Fang Ya negó con la cabeza débilmente. —Todavía no.
Mingxia se sorprendió y preguntó rápidamente: —¿Entonces, llamaron a la policía?
Fang Ya caminó hacia la mesa del comedor y miró el desayuno que He Feng había preparado frente a ella. No tenía mucho apetito.
—No, todavía estamos esperando noticias —dijo Fang Ya con cansancio.
He Peng miró a Fang Ya y a Mingxia. Por la conversación, supo que algo no andaba bien.

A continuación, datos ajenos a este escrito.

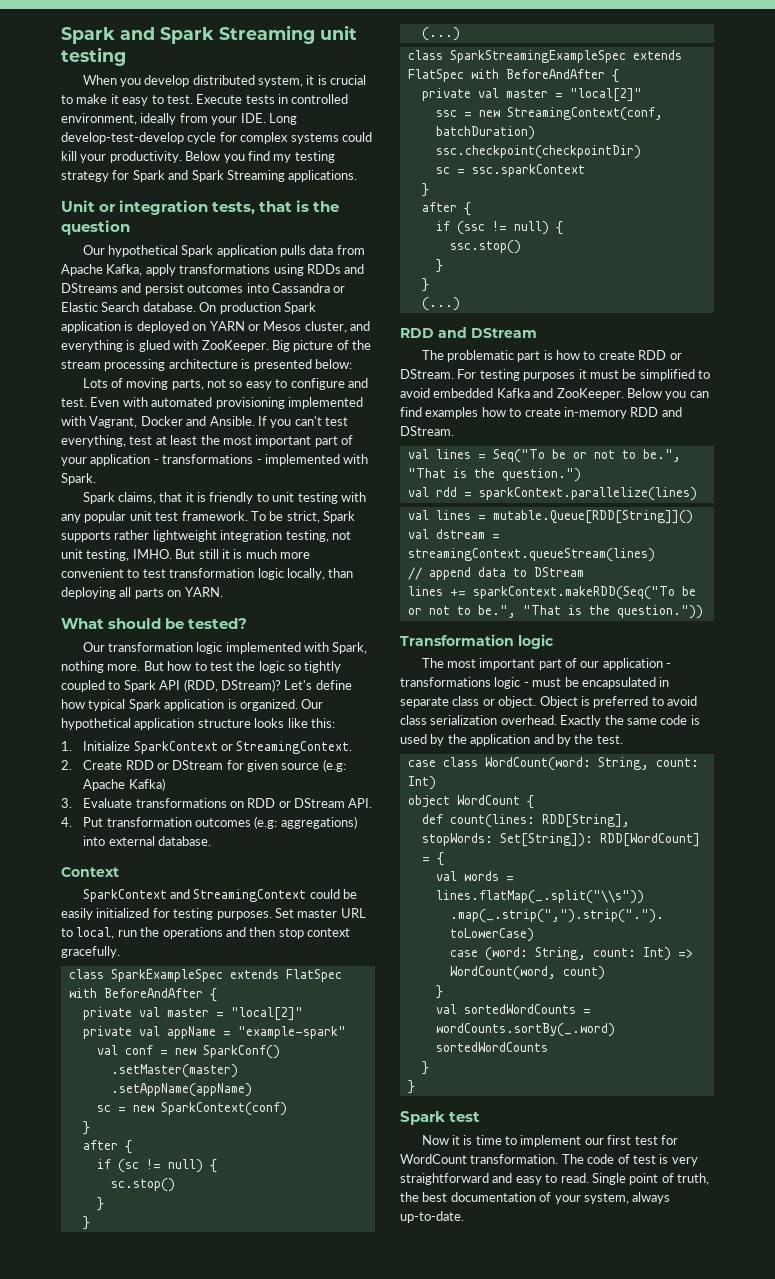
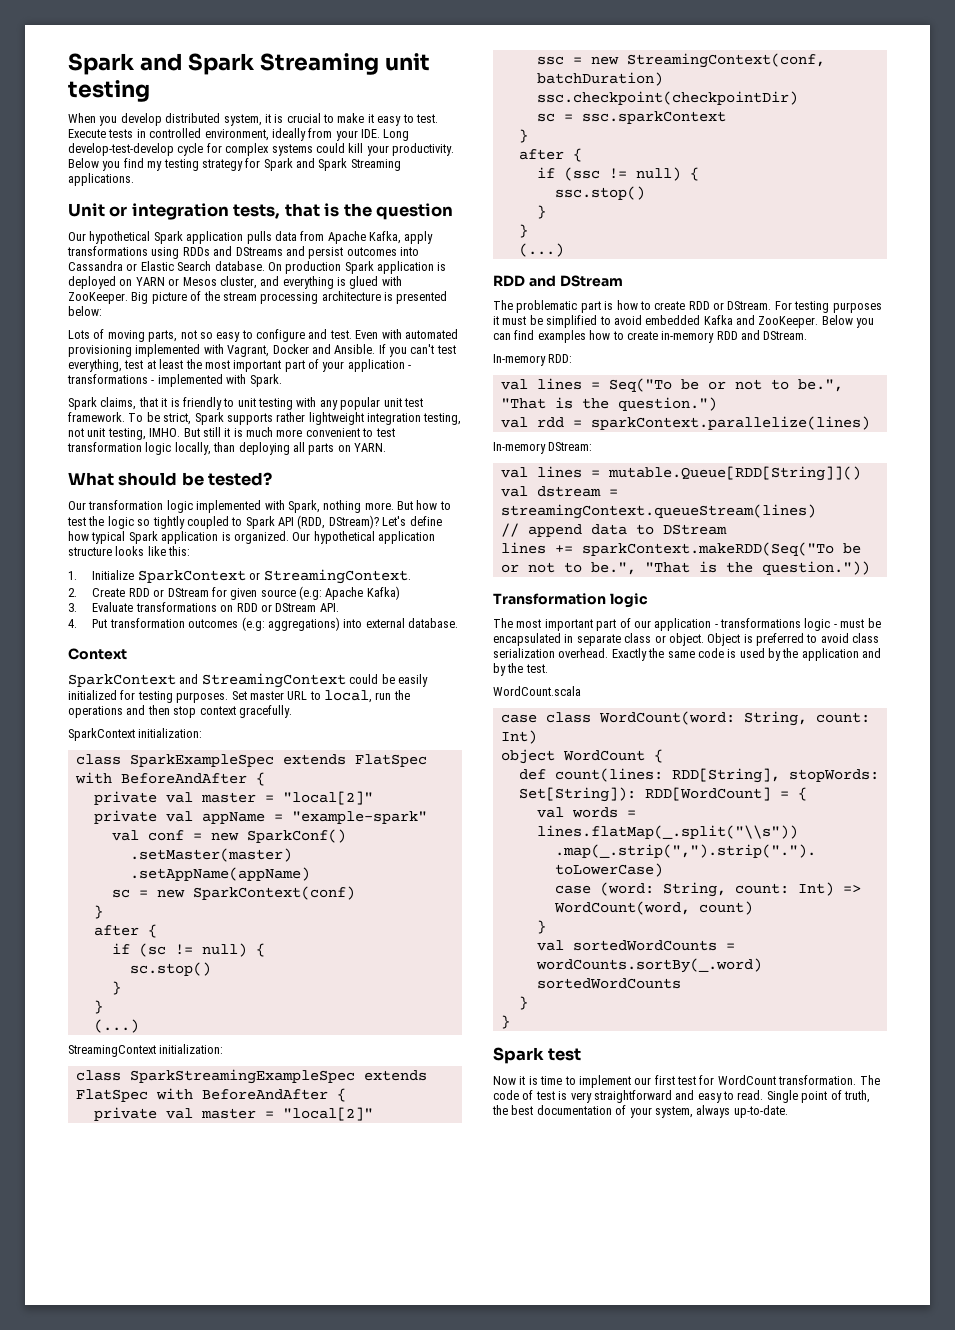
(120, 952) none -> [68,728,203,741] // SparkContext initialization:
(460, 34) none -> [68,1044,224,1057] // StreamingContext initialization:
(454, 431) none -> [493,354,573,366] // In-memory RDD:
(697, 494) none -> [493,442,593,454] // In-memory DStream:
(623, 739) none -> [493,686,581,696] // WordCount.scala

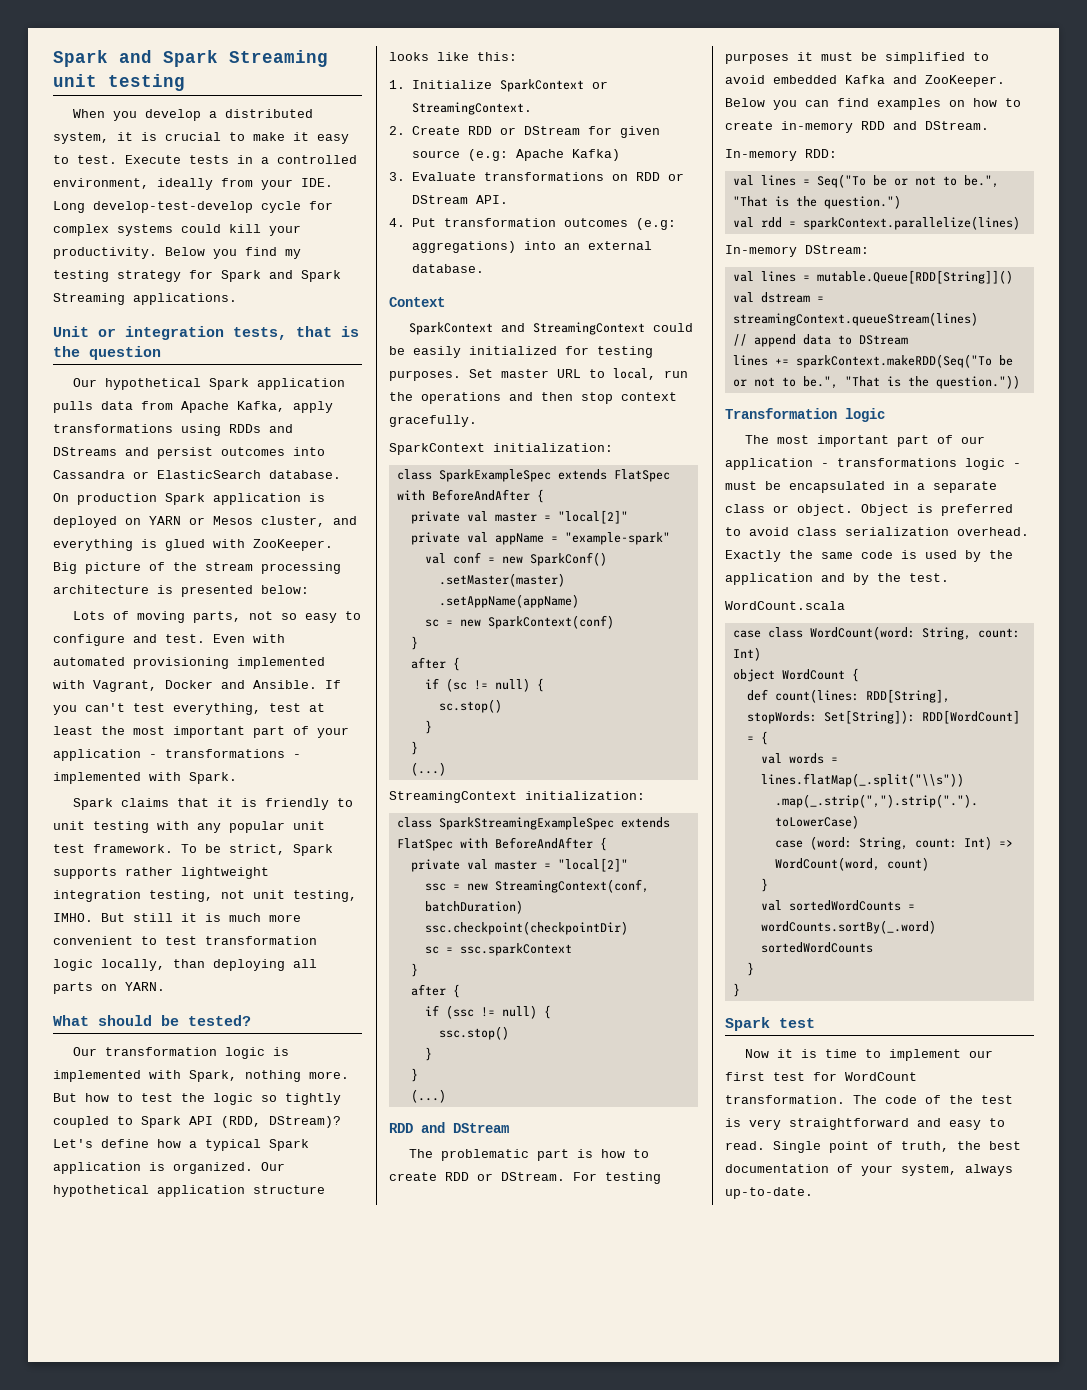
(162, 119) none -> [209,111,218,118] a
(146, 133) none -> [261,157,269,164] a
[140,261,212,271] Elastic Search -> [157,470,261,479] ElasticSearch
[100,397,137,410] claims, -> [121,798,170,807] claims
(193, 506) none -> [273,1047,290,1056] is
(89, 536) none -> [189,1141,197,1148] a
(363, 623) none -> [563,243,580,250] an
(586, 336) none -> [949,100,965,107] on
(574, 638) none -> [917,483,925,490] a
(534, 1095) none -> [949,1095,973,1104] the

—¿Qué le pasa a la Abuela? He Peng miró a Fang Ya con extrañeza.
He Feng salió y le dio una suave palmadita en la cabeza a He Peng. —Date prisa y come. En un rato iremos a la escuela.
—Hoy, después de la escuela, ve a recoger a tu hermana y luego vayan a la casa vieja a jugar un rato, ¿de acuerdo? He Feng le asignó una tarea a He Peng.
Aunque He Peng no sabía lo que He Feng estaba planeando, asintió obedientemente. —¡De acuerdo!
Después de recibir la promesa de He Peng, He Feng miró de nuevo a Mingxia. —Mingxia, me temo que Fang Ya y yo estaremos fuera todo el día. Tendré que molestarte con los asuntos de la casa.
—Si alguien llama, por favor, avísanos —instruyó He Feng de nuevo.
Mingxia miró la expresión seria de He Feng y asintió apresuradamente en señal de acuerdo.